= YOUR ASSIGNMENT =
Show every line of the data where the word "minikube" can be found.

(Version difference data)
#####

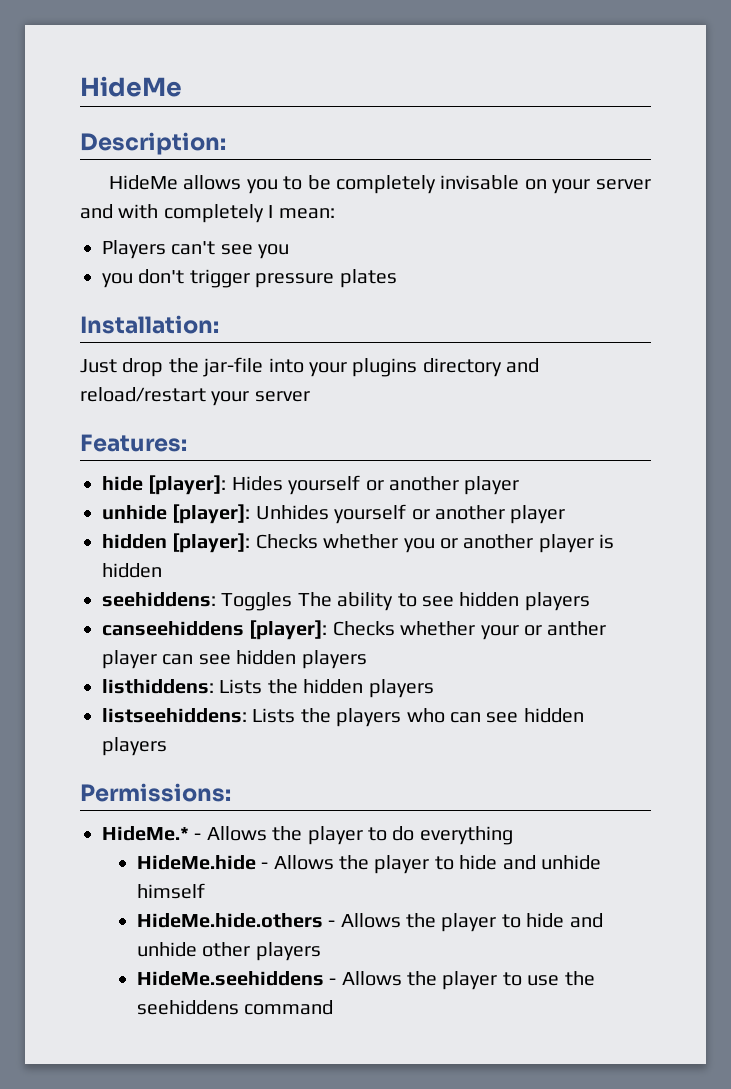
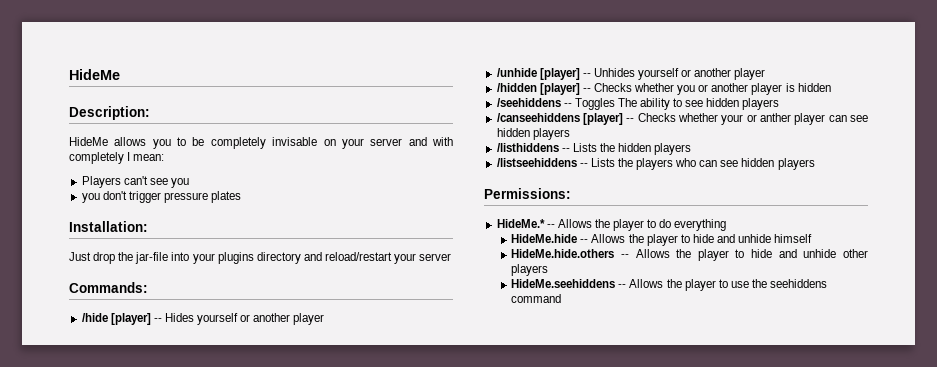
[80,434,187,452] [102,475,227,495] Features: // hide [player]: -> [69,282,148,293] [81,313,162,325] Commands: // /hide [player] --
[102,504,251,524] unhide [player]: -> [496,68,591,80] /unhide [player] --
[102,533,251,553] hidden [player]: -> [496,83,591,95] /hidden [player] --
[102,592,216,607] seehiddens: -> [496,98,572,107] /seehiddens --
[102,620,328,640] canseehiddens [player]: -> [496,113,635,125] /canseehiddens [player] --
[102,679,214,694] listhiddens: -> [496,143,570,152] /listhiddens --
[102,708,247,723] listseehiddens: -> [496,158,588,167] /listseehiddens --
[194,833,202,840] - -> [546,224,555,228] --
[261,862,269,869] - -> [580,239,589,243] --
[328,920,336,927] - -> [620,254,629,258] --
[329,978,337,985] - -> [618,284,627,288] --

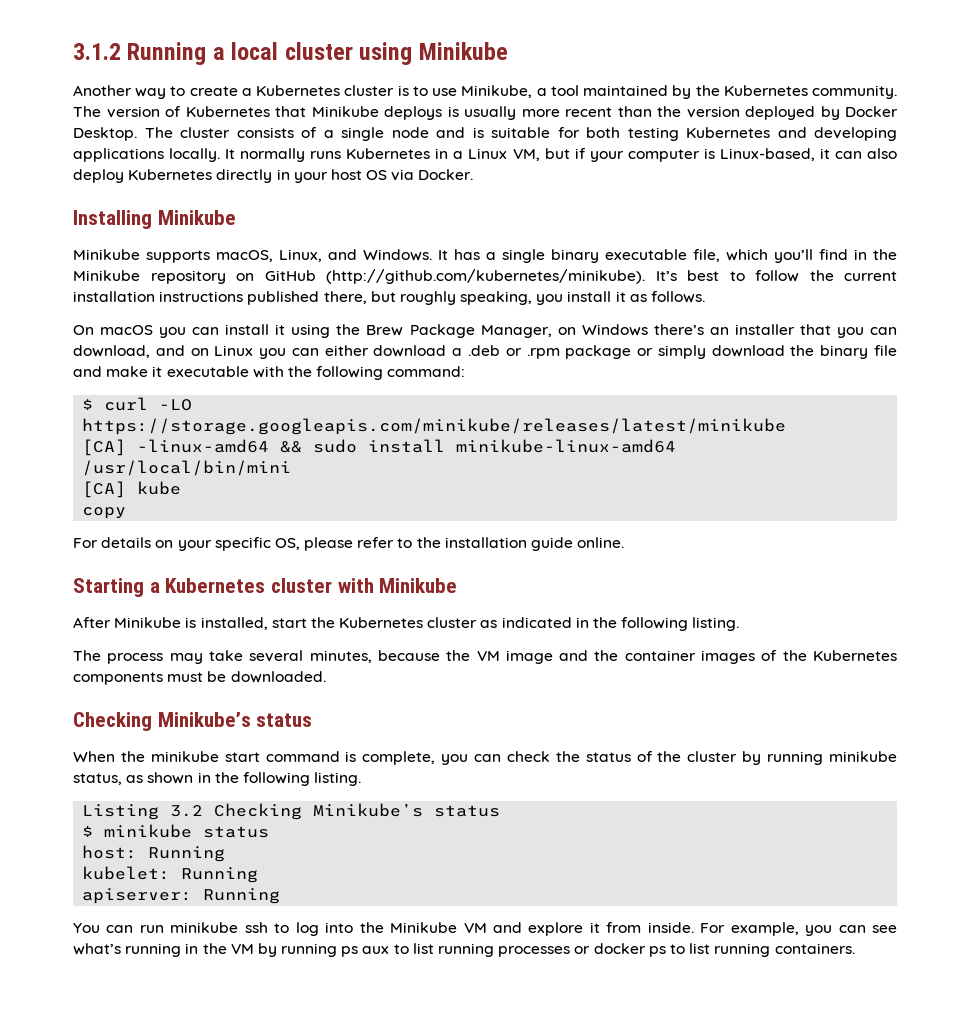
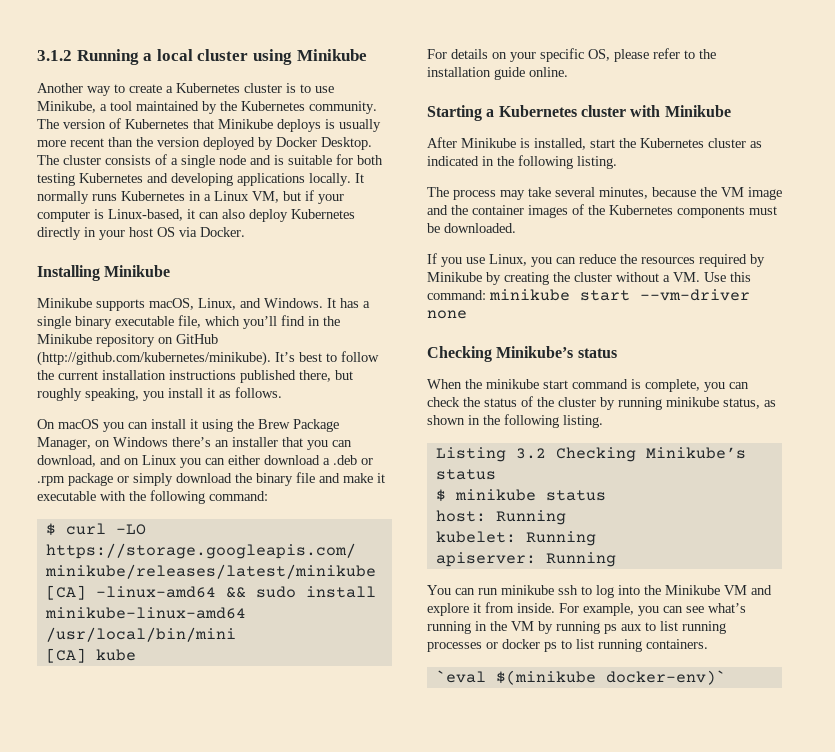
[82,507,127,519] // copy -> (136, 655) none
(326, 677) none -> [427,253,765,267] [427,272,751,285] [427,289,750,301] [427,310,467,319] // If you use Linux, you can reduce the resources required by Minikube by creating the cluster without a VM. Use this command: minikube start --vm-driver none
(855, 948) none -> [435,670,726,685] // `eval $(minikube docker-env)`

#####

= THE COMPLETED TASK =
(326, 677) none -> [427,253,765,267] [427,272,751,285] [427,289,750,301] [427,310,467,319] // If you use Linux, you can reduce the resources required by Minikube by creating the cluster without a VM. Use this command: minikube start --vm-driver none
(855, 948) none -> [435,670,726,685] // `eval $(minikube docker-env)`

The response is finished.